The hop client provides a few in-memory representations for common message types for easy access to various message properties, as well as loading messages from their serialized forms or from disk. These message formats, or models, can be sent directly to an open Stream to provide seamless serialization of messages through Hopskotch.

Structured Messages

Currently, the structured messages available through the hop client are VOEvent and GCNCircular. To give an example of its usage:

from hop import Stream
from hop.auth import load_auth
from hop.models import VOEvent

xml_path = "/path/to/voevent.xml"
voevent = VOEvent.load_file(xml_path)

stream = Stream(auth=load_auth())
with stream.open("kafka://hostname:port/topic", "w") as s:
    s.write(voevent)

Unstructured Messages

Unstructured messages can be sent directly to an open Stream instance and will be serialized appropriately. Any python object that can be JSON serialized can be sent. Examples include a dictionary, a byte64 encoded string, and a list.
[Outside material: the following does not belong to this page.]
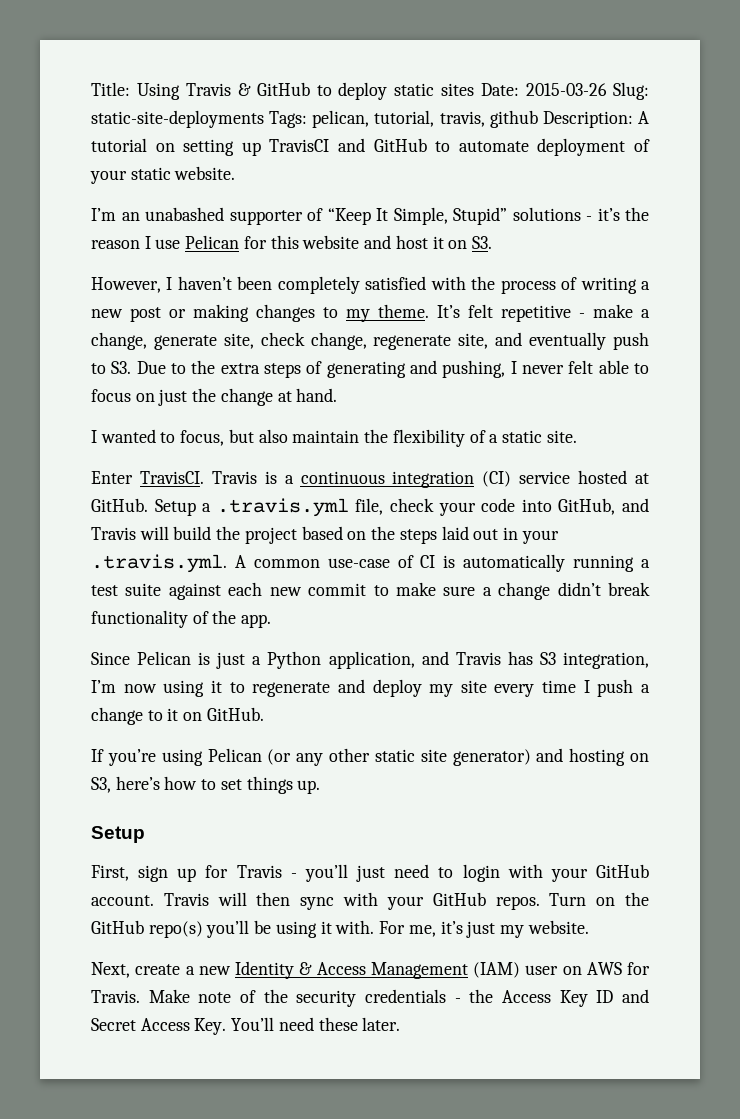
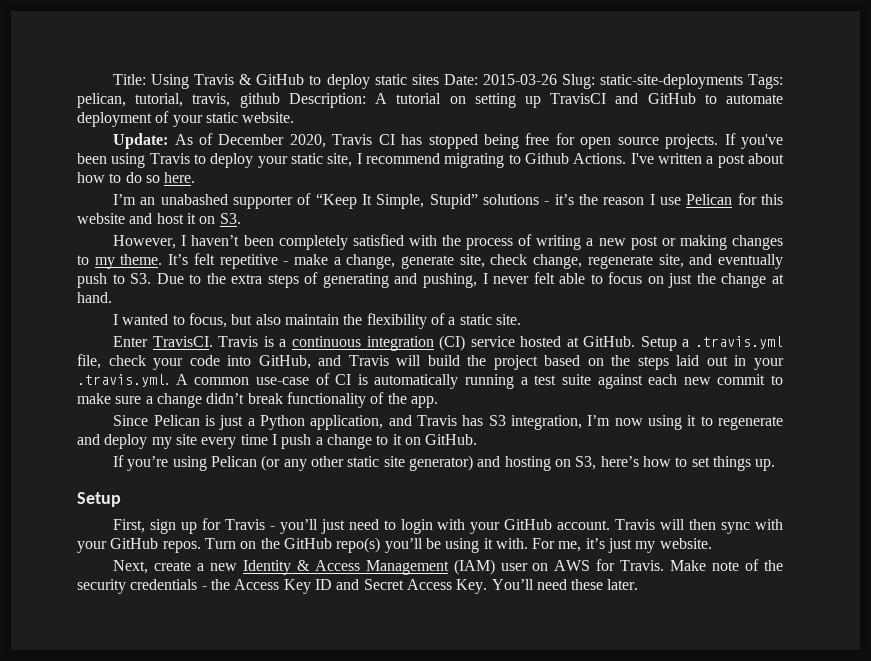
(236, 173) none -> [113,133,784,149] [77,153,785,168] [77,172,196,183] // Update: As of December 2020, Travis CI has stopped being free for open source projects. If you've been using Travis to deploy your static site, I recommend migrating to Github Actions. I've written a post about how to do so here.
Register External Message Models

Sometimes it may be useful to use custom structured messages that aren’t currently available in the stock client. For instance, sending specialized messages between services that are internal to a specific observatory. The hop client provides a mechanism in which to register custom message types that are discoverable within hop when publishing and subscribing for your own project. This requires creating an external python library and setting up an entry point so that hop that discover it upon importing the client.
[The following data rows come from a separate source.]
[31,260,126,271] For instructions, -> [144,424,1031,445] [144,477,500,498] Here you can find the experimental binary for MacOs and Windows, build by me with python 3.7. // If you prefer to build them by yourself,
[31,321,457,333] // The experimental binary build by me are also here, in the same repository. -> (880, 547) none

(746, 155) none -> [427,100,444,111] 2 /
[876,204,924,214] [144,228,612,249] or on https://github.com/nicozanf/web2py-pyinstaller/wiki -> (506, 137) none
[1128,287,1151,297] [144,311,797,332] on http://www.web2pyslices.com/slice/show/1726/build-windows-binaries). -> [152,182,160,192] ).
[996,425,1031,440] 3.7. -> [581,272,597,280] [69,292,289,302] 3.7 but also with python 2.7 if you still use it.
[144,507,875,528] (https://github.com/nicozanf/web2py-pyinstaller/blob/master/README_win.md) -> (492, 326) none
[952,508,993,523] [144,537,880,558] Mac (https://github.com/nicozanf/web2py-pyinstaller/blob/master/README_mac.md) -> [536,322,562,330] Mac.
There are three steps involved in creating and registering a custom message model:

  1. Define the message model.

  2. Register the message model.

  3. Set up an entry point within your package.

Define a message model

To do this, you need to define a dataclass that subclasses hop.models.MessageModel and implement functionality to load your message mode via the load() class method. As an example, assuming the message is represented as JSON on disk:

from dataclasses import dataclass
import json

from hop.models import MessageModel

@dataclass
class Donut(MessageModel):

    category: str
    flavor: str
    has_filling: bool

    @classmethod
    def load(cls, input_):
        # input_ is a file object
        if hasattr(donut_input, "read"):
            donut = json.load(input_)
        # serialized input_
        else:
            donut = json.loads(input_)

        # unpack the JSON dictionary and return the model
        return cls(**donut)

For more information on dataclasses, see the Python Docs.

Register a message model

Once you have defined your message model, registering the message model involves defining a function with the hop.plugins.register decorator with key-value pairs mapping a message model name and the model:

from hop import plugins

...

@plugins.register
def get_models():
    return {
        "donut": Donut,
    }
Set up entry points within your package

After registering your model, you’ll need to set up an entry point to your package named hop_plugin as that entry point is explicitly used to auto-discover new plugins. The module used for the entry point is wherever you registered your model.

Setting up entry points may be different depending on how your package is set up. Below we’ll give an example for setuptools and setup.py. In setup.py:

from setuptools import setup

...

setup(
    ...

    entrypoints = {"hop_plugin": ["donut-plugin = my.custom.module"]}
)

Some further resources on entry points:

Commands

hop-client provides a command line interface for various tasks:

  • hop configure: Authentication utilities

  • hop publish: Publish messages such as GCN circulars and notices

  • hop subscribe: Listen to messages such as GCN circulars and notices

  • hop version: Show version dependencies of hop-client

hop configure

This command allows a user to handle auth-based configuration.

usage: hop configure [-h] <command> ...

Configuration utilities.

optional arguments:
  -h, --help          show this help message and exit

commands:
    locate            display configuration path
    setup             set up configuration

hop publish

This command allows a user to publish various structured and unstructured messages, including:

Structured messages such as GCN circulars and VOEvents are published as JSON-formatted text.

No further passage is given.